Segment Start: GIVEN DATA
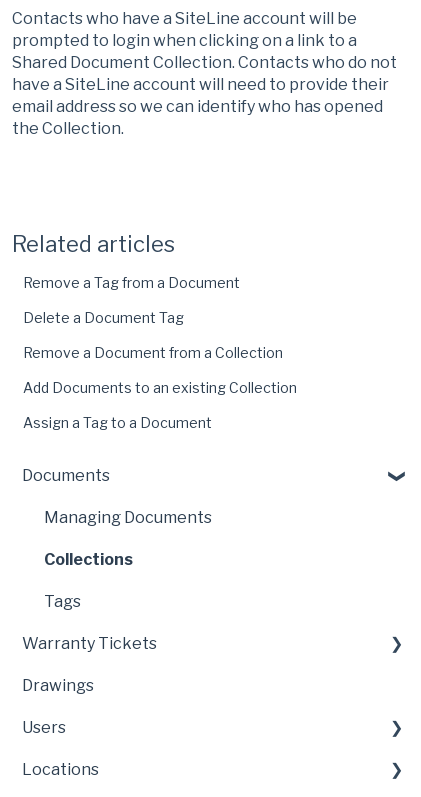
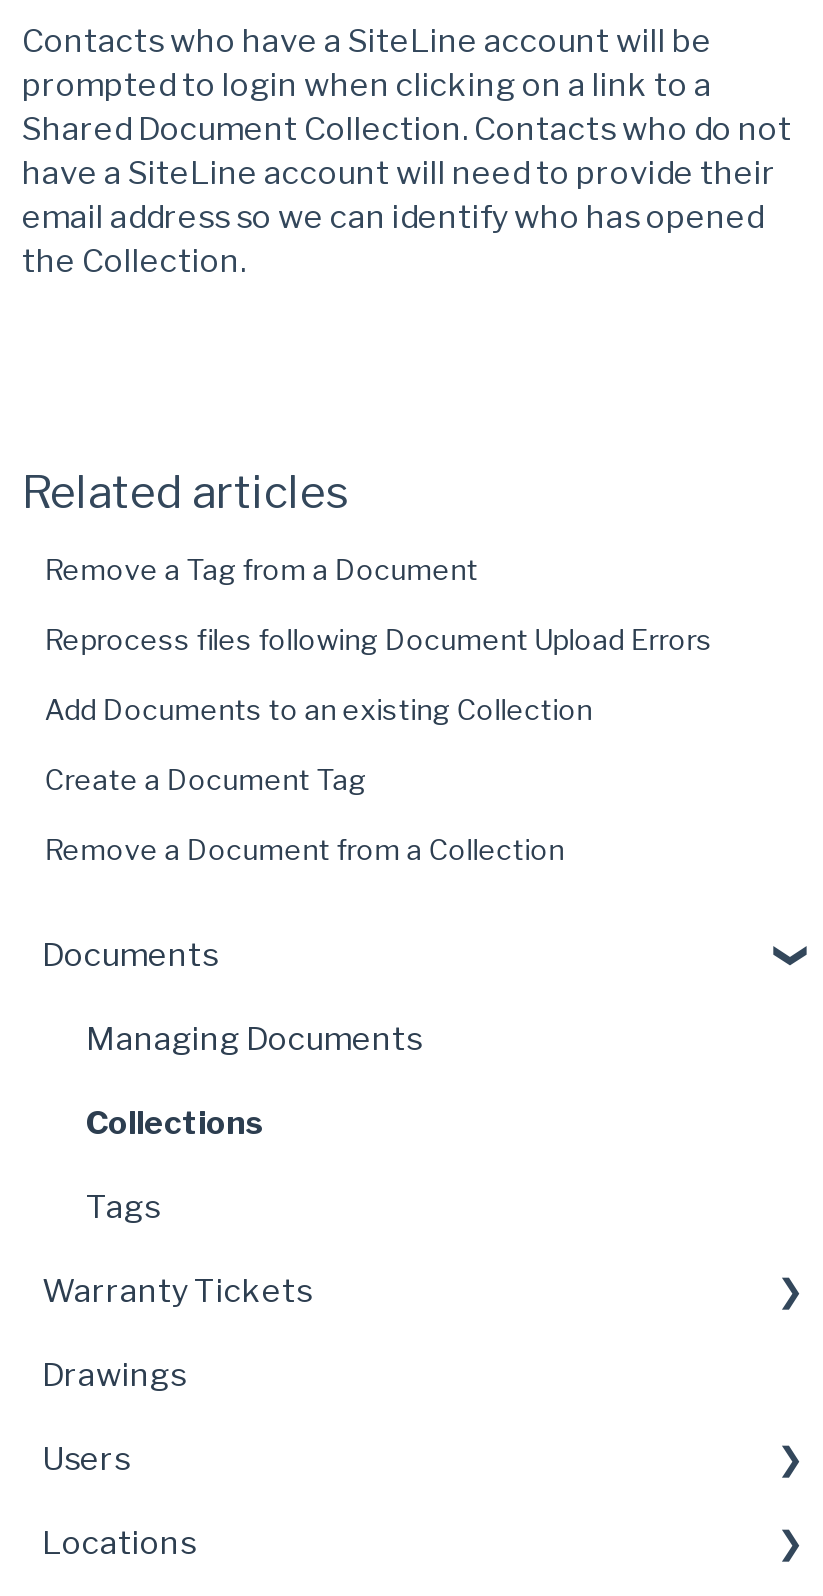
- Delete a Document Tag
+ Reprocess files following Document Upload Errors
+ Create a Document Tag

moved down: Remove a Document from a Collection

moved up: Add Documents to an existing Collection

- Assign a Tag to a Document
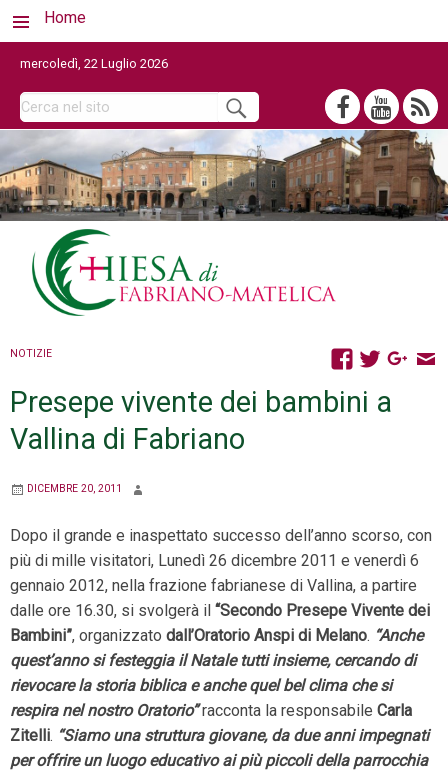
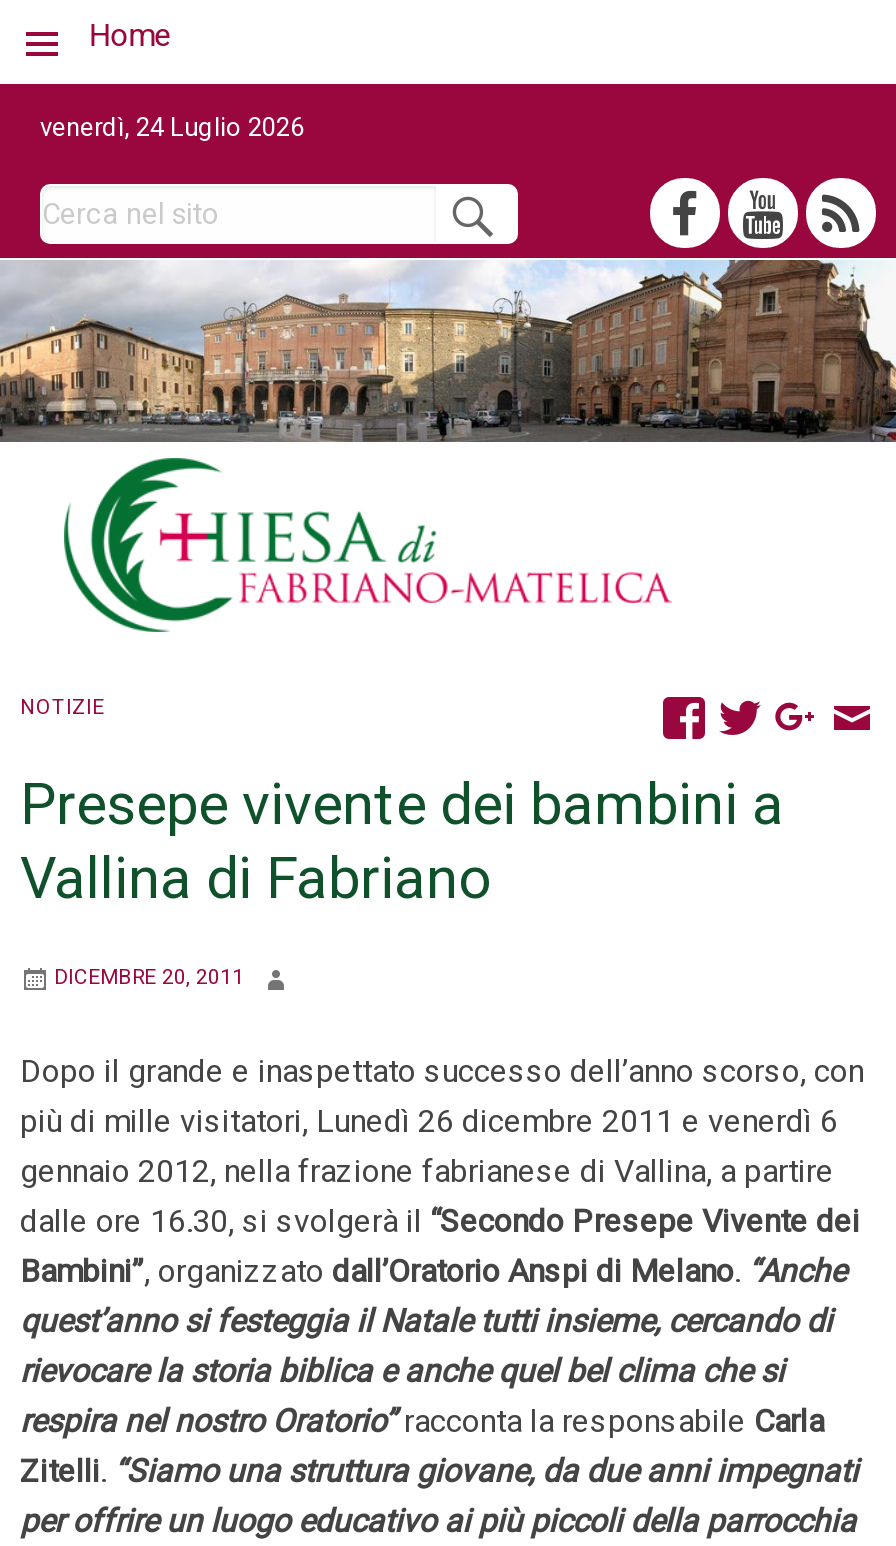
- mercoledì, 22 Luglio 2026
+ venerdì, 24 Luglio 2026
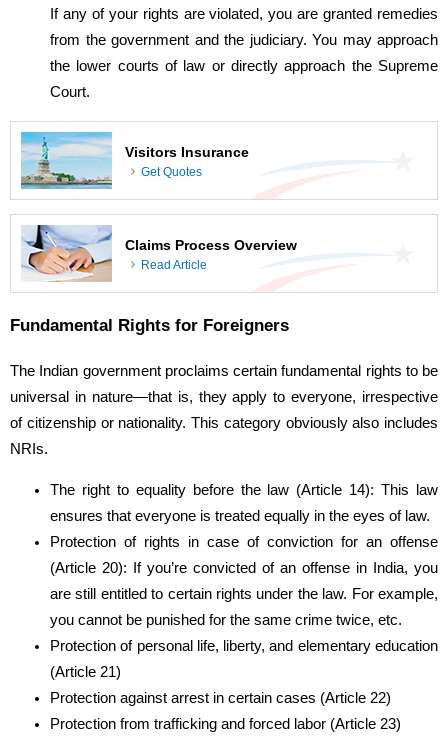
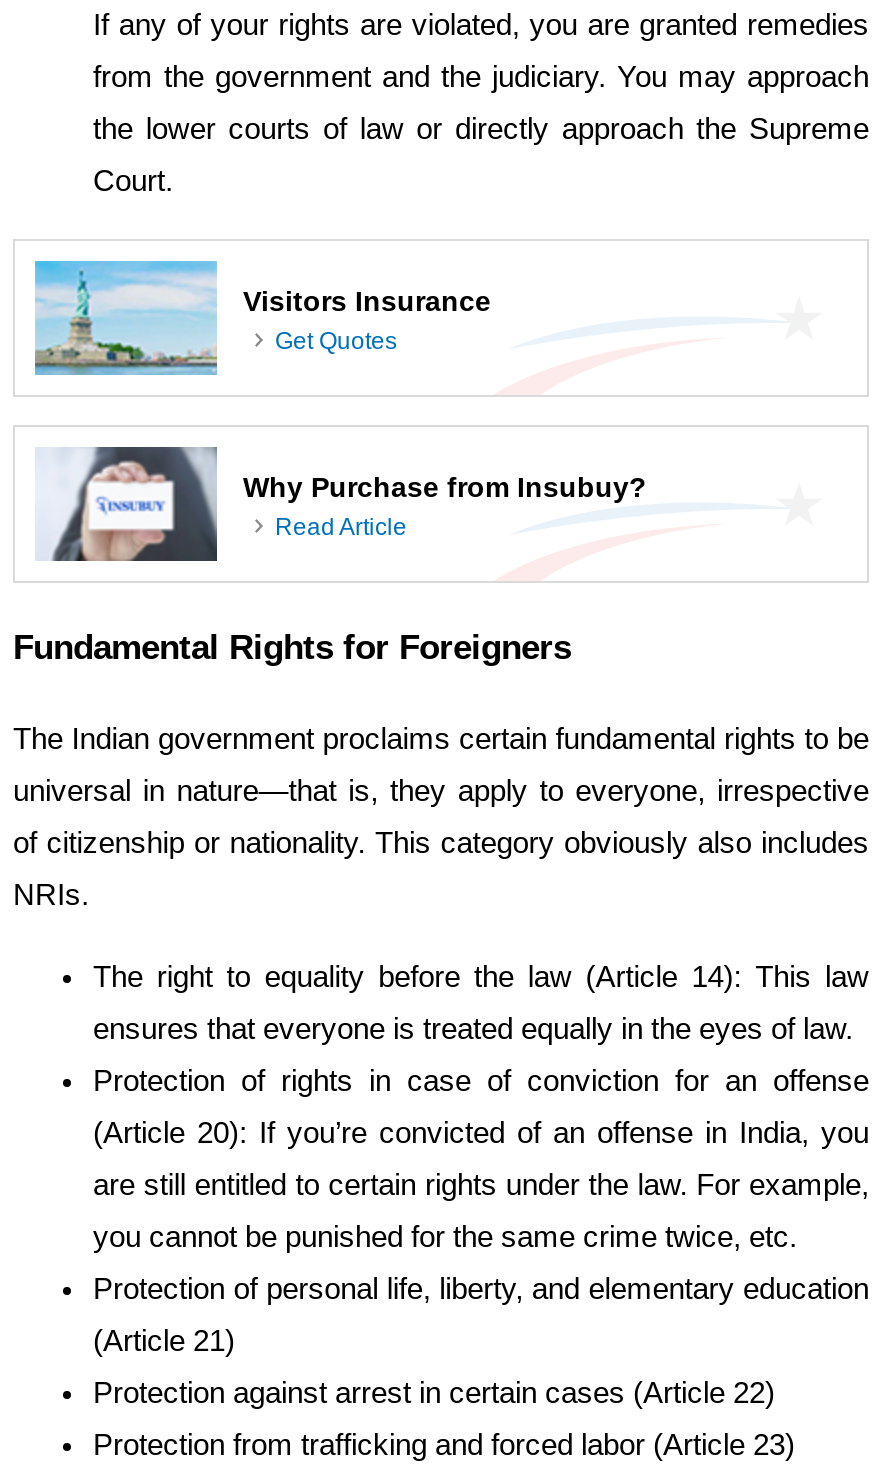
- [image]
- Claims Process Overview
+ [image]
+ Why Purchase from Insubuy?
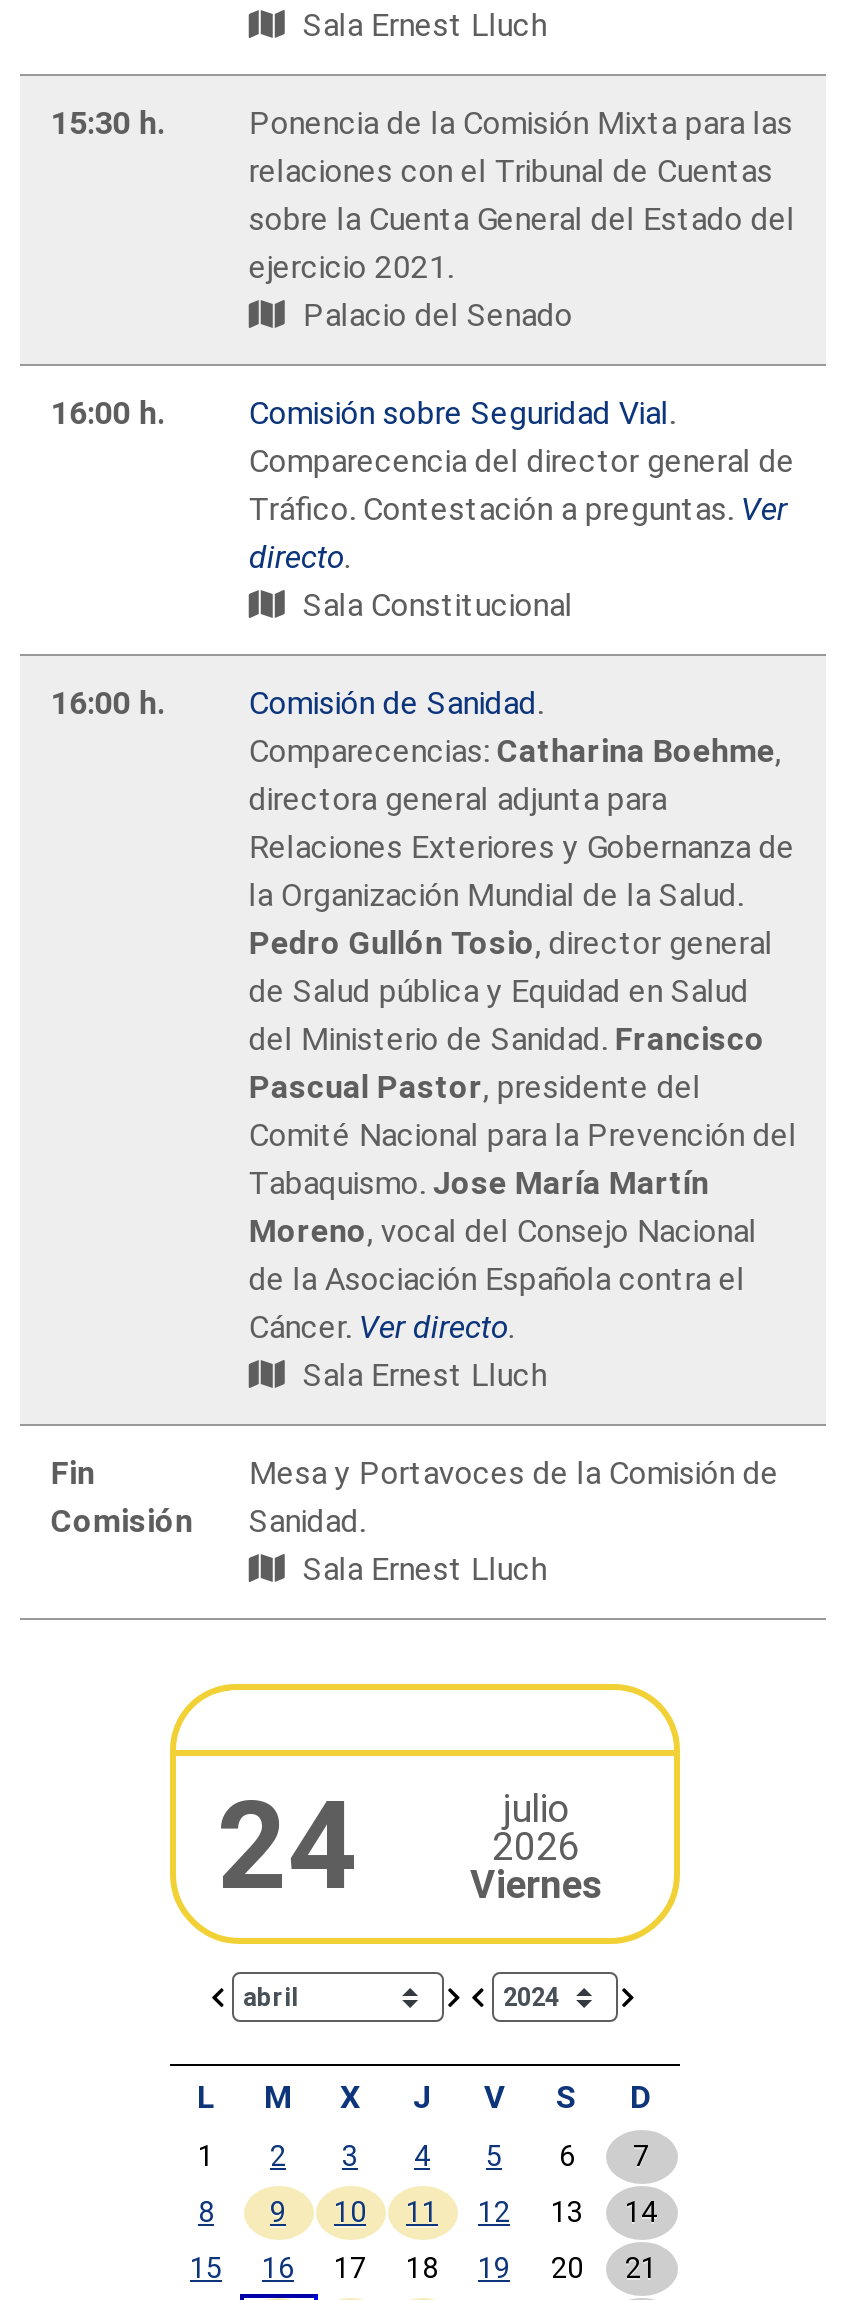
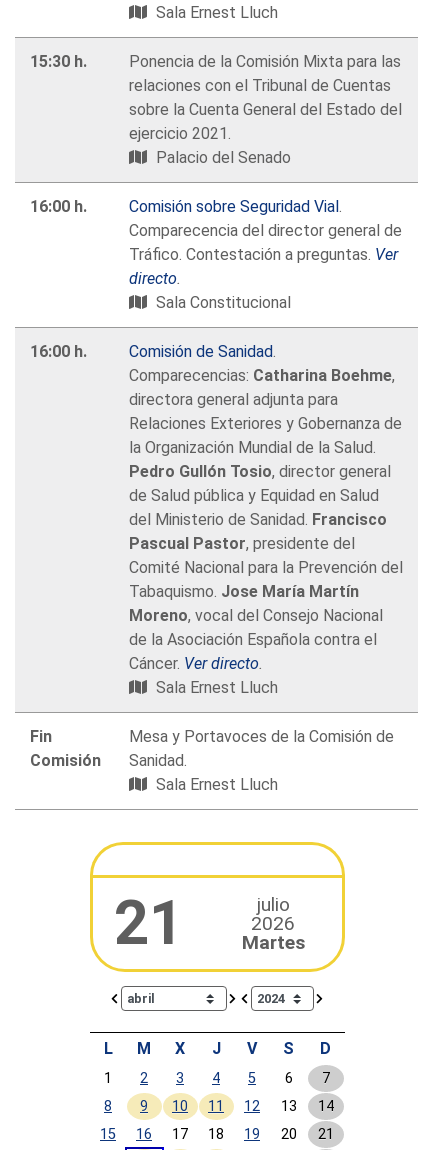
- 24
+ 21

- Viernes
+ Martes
Segment End: GIVEN DATA
_TRY IT_: Check each line above for the string "Collection" and copy the ones that have it.

_SOLVED EXERCISE_:
moved down: Remove a Document from a Collection
moved up: Add Documents to an existing Collection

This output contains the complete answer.